# I need some help guys, new pup!



## lunkerhunter2 (Nov 3, 2007)

Ok, so i have had 2 papered labs pups(10 weeks and 18 weeks) in the past and they did not end well. I had to give them both away because they were way too loud where we lived. I told myself i would never get another dog.
Well, tonight i picked up an 8 week old pure bred Germain Shorthair male. Now, i need some help on where to start and what steps to take to make sure he reaches his full potential. I guess potty training first, sit, stay etc but how long should i work on these things and when should i progress/what order should i do them in? All help will be very much appreciated.
P.S. I want a good upland dog but my passion is waterfowl.


----------



## Texscala (Sep 8, 2007)

read these posts first.

viewtopic.php?f=13&t=22115


----------



## lunkerhunter2 (Nov 3, 2007)

Texscala said:


> read these posts first.
> 
> viewtopic.php?f=13&t=22115


Yeah, i did read it and there is some great advice.
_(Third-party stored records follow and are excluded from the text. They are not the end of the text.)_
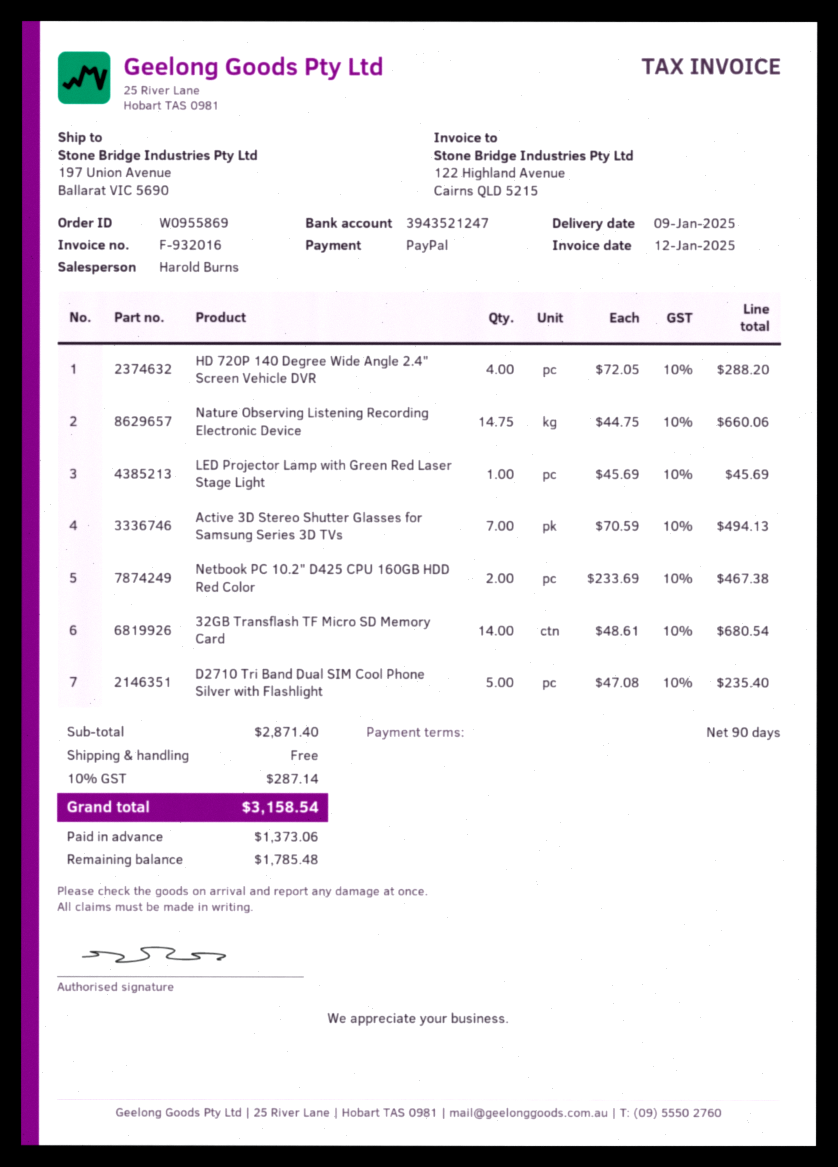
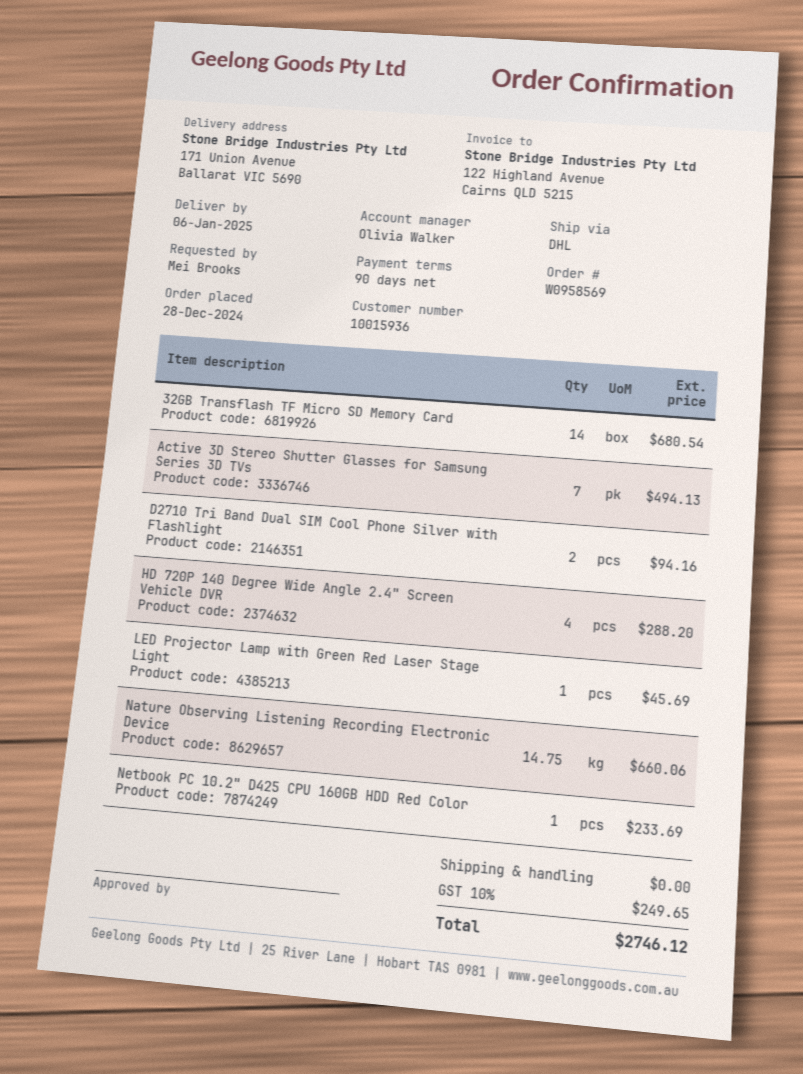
order number: W0955869 -> W0958569
delivery date: 2025-01-09 -> 2025-01-06
sales rep: Harold Burns -> Olivia Walker
ship to: 197 Union Avenue, Ballarat VIC 5690 -> 171 Union Avenue, Ballarat VIC 5690
Netbook PC 10.2" D425 CPU 160GB HDD Red Color: 2 for 467.38 -> 1 for 233.69
D2710 Tri Band Dual SIM Cool Phone Silver with Flashlight: 5 for 235.40 -> 2 for 94.16
tax: 10% = 287.14 -> 10% = 249.65
total: 3158.54 -> 2746.12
The only thing i am wondering is the difference in a 1 1/2 year old as opposed to a 2 month old. They can't be the same can they?
Also, when can i start using a shock collar on him? I have heard to wait till about 8 months old.


----------



## Matt B (Sep 10, 2007)

IMO having started my 8 yo GSP from a pup. DON'T USE A E COLLAR UNTIL AT LEAST A YEAR. Hope I was clear on my opion.....  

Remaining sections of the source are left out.